Enfin, l’an dernier sortait "A Dangerous Method", qui divisait le public en deux. Les uns, fans de la première heure, ont eu le sentiment d’avoir définitivement perdu le Cronenberg tâtonneur et subversif qu’ils avaient jadis connu, tandis que les autres ont vu en ce film la logique continuité de l’œuvre d’un cinéaste obsédé par la complexité de la nature humaine. Sous un faux académisme, prolongement d’un style de mise en scène sobre avéré depuis "A History of Violence", Cronenberg en revient logiquement aux fondements de la psychanalyse, à travers le questionnement de Jung sur la relation sulfureuse qu’il entretien avec sa patiente Sabina Spielrein. Son statut de praticien le tiraille, puisqu’il se retrouve entraîné dans un rapport sadomasochiste de maître à élève qui le fera questionner sur sa propre déontologie. Son questionnement porte sur la légitimité de cet enfreint aux règles de la médecine, mais aussi de ses méthodes balayées d’un revers de main par son maître à penser, Sigmund Freud. Le schéma de "Faux-semblants" est ici retrouvé : une femme un tant soit peu manipulatrice se retrouvant au milieu de hommes, d’abord unis dans un respect mutuel qui se transforme vite en adversité. Preuve que, malgré ses revirements de style et les mutations apparentes de son cinéma, David Cronenberg est resté fidèle au sujet qui l’anime depuis toujours : tenter d’expliquer la nature humaine et son univers cérébral.

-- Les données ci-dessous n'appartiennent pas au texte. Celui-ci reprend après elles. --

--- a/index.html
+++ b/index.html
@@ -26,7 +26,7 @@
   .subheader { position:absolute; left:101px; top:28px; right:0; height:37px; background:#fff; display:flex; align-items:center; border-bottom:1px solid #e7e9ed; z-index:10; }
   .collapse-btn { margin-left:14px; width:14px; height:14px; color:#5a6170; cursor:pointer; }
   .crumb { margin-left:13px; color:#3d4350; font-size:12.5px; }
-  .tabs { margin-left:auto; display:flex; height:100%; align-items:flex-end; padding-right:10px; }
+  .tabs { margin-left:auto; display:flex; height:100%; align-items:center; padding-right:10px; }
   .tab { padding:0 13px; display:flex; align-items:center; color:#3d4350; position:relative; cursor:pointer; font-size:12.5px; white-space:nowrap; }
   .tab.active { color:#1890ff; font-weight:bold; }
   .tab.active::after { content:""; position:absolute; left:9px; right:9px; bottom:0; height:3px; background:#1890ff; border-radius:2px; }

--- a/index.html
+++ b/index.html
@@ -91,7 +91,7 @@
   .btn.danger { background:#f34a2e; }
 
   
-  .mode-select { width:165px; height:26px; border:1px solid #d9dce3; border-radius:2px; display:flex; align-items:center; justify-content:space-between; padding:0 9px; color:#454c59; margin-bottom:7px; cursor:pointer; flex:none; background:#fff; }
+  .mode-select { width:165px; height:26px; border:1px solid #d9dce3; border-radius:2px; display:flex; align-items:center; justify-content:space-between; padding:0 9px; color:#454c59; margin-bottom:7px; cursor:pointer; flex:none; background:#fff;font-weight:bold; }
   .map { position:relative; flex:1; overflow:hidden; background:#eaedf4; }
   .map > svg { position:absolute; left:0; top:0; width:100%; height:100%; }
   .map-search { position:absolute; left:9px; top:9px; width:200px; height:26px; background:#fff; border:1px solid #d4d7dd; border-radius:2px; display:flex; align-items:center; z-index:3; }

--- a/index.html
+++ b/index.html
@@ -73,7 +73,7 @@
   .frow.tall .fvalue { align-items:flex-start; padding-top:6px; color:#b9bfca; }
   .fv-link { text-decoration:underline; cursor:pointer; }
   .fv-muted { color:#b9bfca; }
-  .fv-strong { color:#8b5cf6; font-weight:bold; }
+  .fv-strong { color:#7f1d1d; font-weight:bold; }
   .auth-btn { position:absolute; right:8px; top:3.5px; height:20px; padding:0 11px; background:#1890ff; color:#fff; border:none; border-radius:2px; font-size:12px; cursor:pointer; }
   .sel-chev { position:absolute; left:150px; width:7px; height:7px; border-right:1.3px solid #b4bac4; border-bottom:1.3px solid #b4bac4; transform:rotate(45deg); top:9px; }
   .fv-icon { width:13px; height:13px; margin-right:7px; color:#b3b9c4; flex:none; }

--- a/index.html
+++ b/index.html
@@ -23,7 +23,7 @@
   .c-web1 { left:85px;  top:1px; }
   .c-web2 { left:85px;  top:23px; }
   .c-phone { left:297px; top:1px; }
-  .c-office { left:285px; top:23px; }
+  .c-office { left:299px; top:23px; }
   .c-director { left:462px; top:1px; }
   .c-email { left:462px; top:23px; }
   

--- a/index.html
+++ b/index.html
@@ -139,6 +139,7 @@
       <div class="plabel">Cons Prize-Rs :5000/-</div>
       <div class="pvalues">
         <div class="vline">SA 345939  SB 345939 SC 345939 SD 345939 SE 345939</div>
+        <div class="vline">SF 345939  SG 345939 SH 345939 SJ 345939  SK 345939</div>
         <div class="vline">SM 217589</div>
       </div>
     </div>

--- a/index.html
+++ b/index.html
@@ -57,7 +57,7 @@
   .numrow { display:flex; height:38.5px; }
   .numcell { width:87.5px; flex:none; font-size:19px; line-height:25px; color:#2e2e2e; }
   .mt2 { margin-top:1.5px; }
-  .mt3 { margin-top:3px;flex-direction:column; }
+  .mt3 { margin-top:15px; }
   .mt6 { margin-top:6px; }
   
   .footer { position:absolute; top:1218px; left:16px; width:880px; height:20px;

Au vu des premières images, nul doute que "Cosmopolis" s’inscrira comme le début d’un nouveau revirement dans son parcours de cinéaste visionnaire sur le monde qui l’entoure. Après tout, ce cinéaste de génie se renouvelle à chaque décennie. Le début d’une nouvelle ère cronenbergienne ? Réponse dans les salles depuis le 25 mai.